### Supplied records
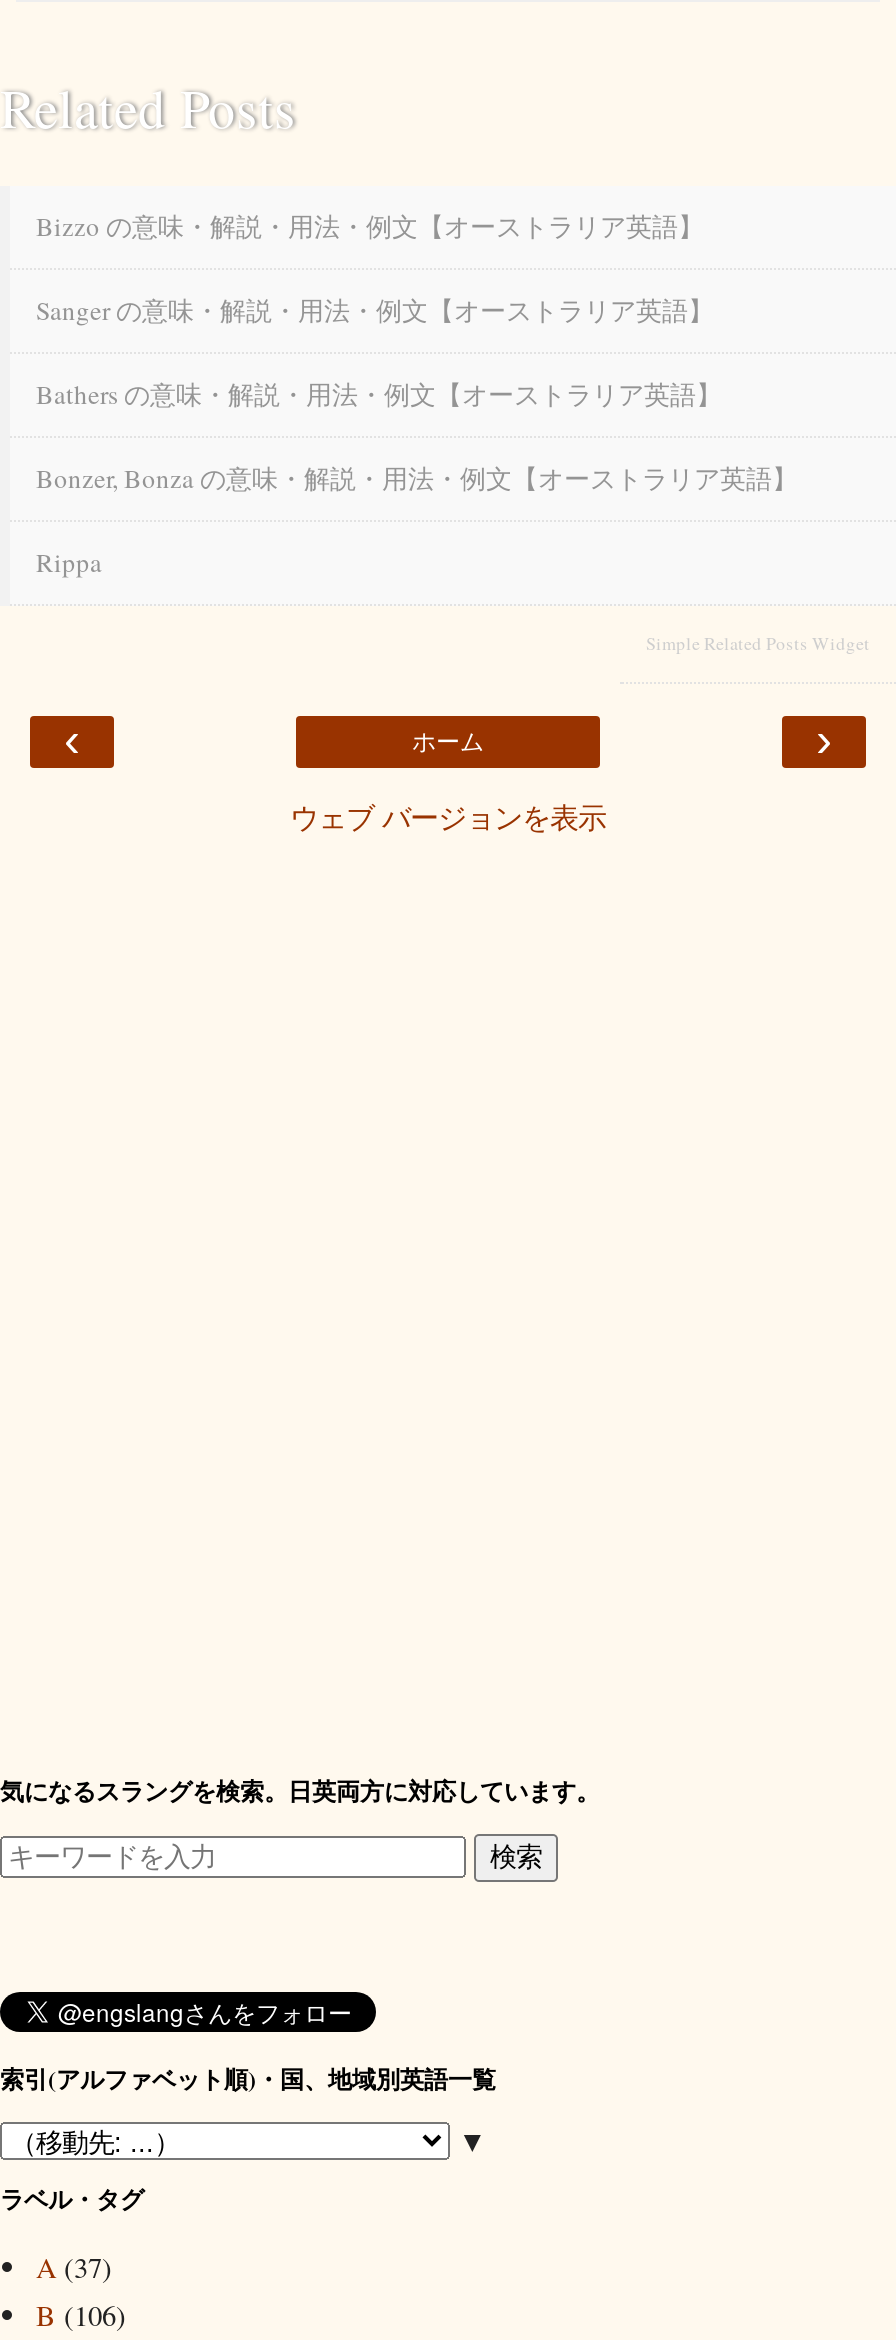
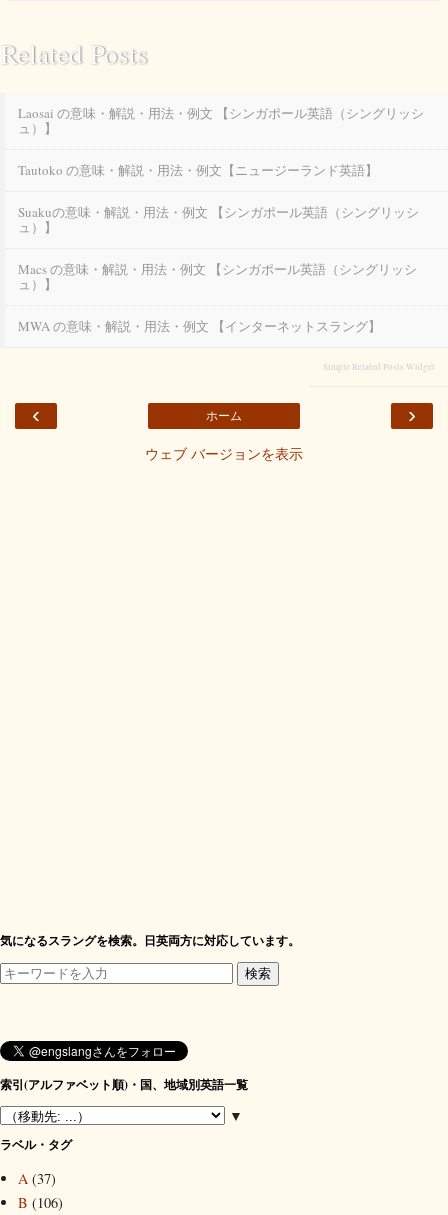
[36,208,704,244] Bizzo の意味・解説・用法・例文【オーストラリア英語】 -> [18,104,424,137] Laosai の意味・解説・用法・例文 【シンガポール英語（シングリッシ | ュ）】
[36,292,714,328] Sanger の意味・解説・用法・例文【オーストラリア英語】 -> [18,161,378,179] Tautoko の意味・解説・用法・例文【ニュージーランド英語】
[36,376,722,412] Bathers の意味・解説・用法・例文【オーストラリア英語】 -> [18,203,419,236] Suakuの意味・解説・用法・例文 【シンガポール英語（シングリッシ | ュ）】
[36,460,798,496] Bonzer, Bonza の意味・解説・用法・例文【オーストラリア英語】 -> [18,260,417,293] Macs の意味・解説・用法・例文 【シンガポール英語（シングリッシ | ュ）】
[36,544,102,580] Rippa -> [18,317,381,335] MWA の意味・解説・用法・例文 【インターネットスラング】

### Task details
The reply has to reproduce every line above verbatim and contain no pictures.

### Answer below
[36,208,704,244] Bizzo の意味・解説・用法・例文【オーストラリア英語】 -> [18,104,424,137] Laosai の意味・解説・用法・例文 【シンガポール英語（シングリッシ | ュ）】
[36,292,714,328] Sanger の意味・解説・用法・例文【オーストラリア英語】 -> [18,161,378,179] Tautoko の意味・解説・用法・例文【ニュージーランド英語】
[36,376,722,412] Bathers の意味・解説・用法・例文【オーストラリア英語】 -> [18,203,419,236] Suakuの意味・解説・用法・例文 【シンガポール英語（シングリッシ | ュ）】
[36,460,798,496] Bonzer, Bonza の意味・解説・用法・例文【オーストラリア英語】 -> [18,260,417,293] Macs の意味・解説・用法・例文 【シンガポール英語（シングリッシ | ュ）】
[36,544,102,580] Rippa -> [18,317,381,335] MWA の意味・解説・用法・例文 【インターネットスラング】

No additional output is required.